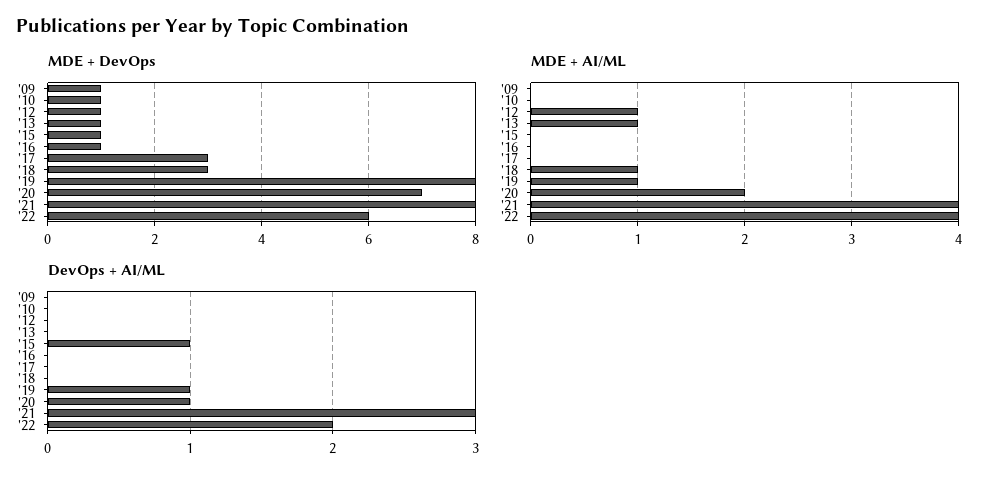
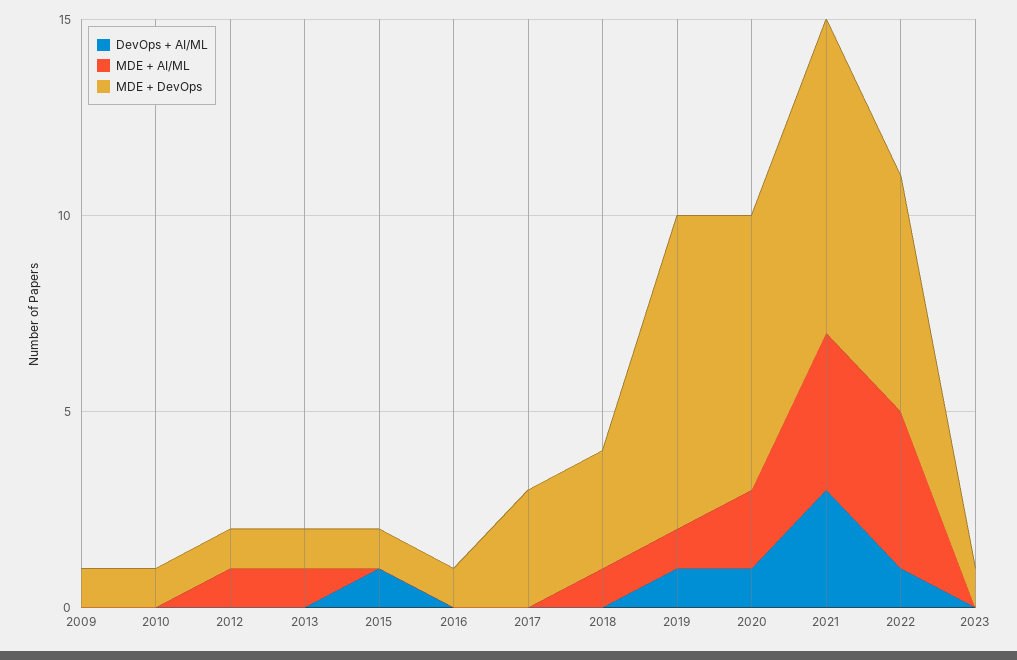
DevOps + AI/ML, '22: 2 -> 1
DevOps + AI/ML, 2023: none -> 0
MDE + AI/ML, 2023: none -> 0
MDE + DevOps, 2023: none -> 1

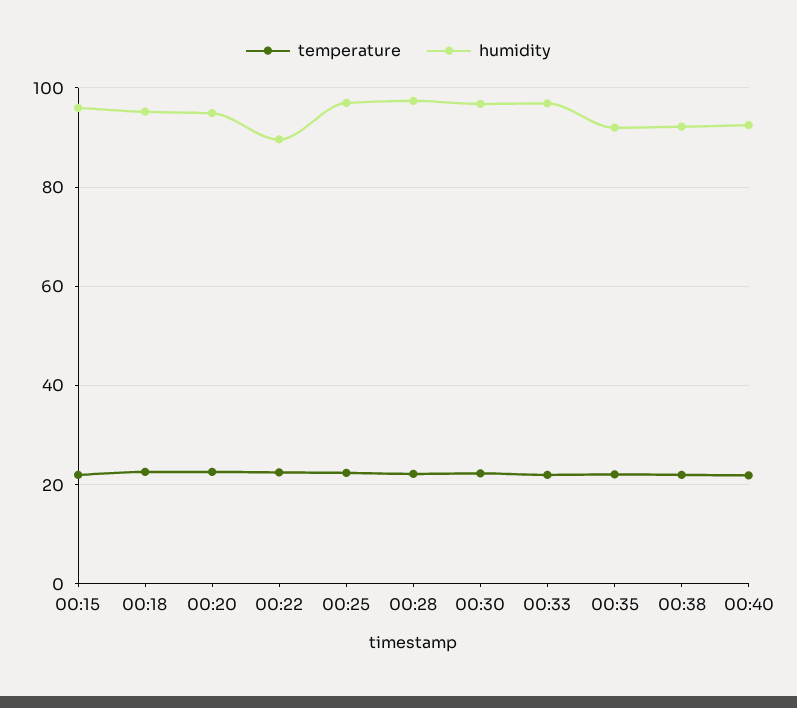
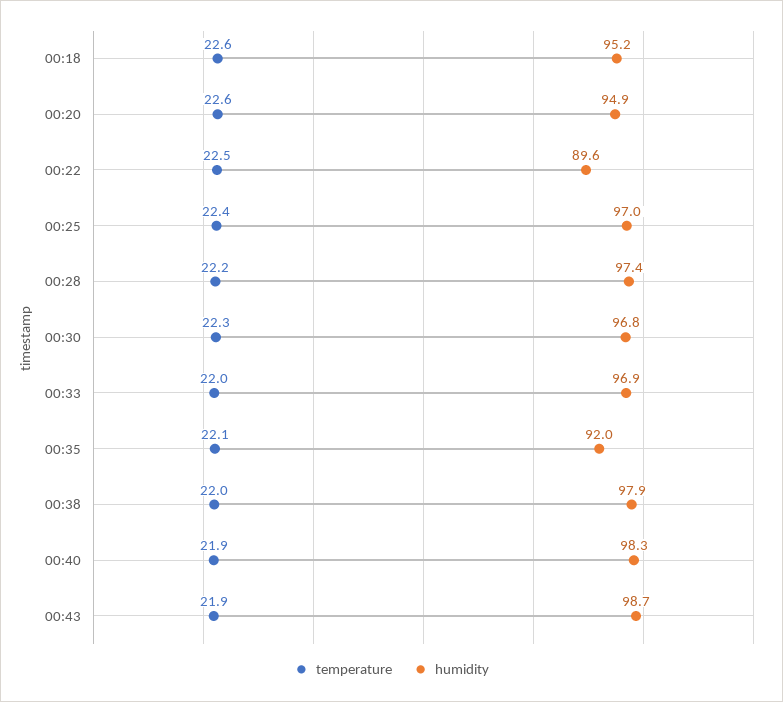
temperature, 00:15: 22 -> none
humidity, 00:15: 96 -> none
humidity, 00:38: 92 -> 97.9
humidity, 00:40: 92 -> 98.3
temperature, 00:43: none -> 21.9
humidity, 00:43: none -> 98.7

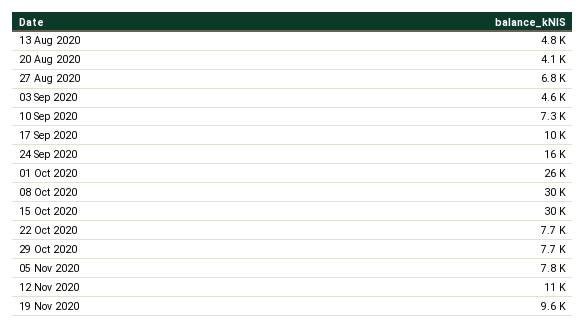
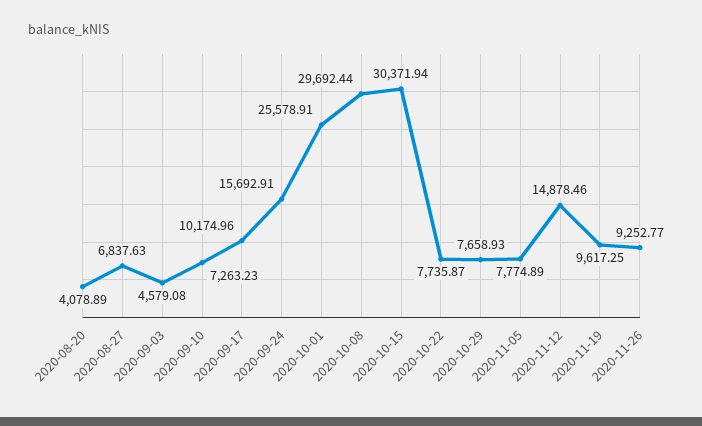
13 Aug 2020: 4800 -> none
12 Nov 2020: 11000 -> 14878.46
2020-11-26: none -> 9252.77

◇ ◇ ◇ ◇ ◇

Everything from the line containing "humidity, 00:43: none -> 98.7" to the final line of the listing above, both ends included, should be transcribed word for word, except for the pictures.

humidity, 00:43: none -> 98.7

13 Aug 2020: 4800 -> none
12 Nov 2020: 11000 -> 14878.46
2020-11-26: none -> 9252.77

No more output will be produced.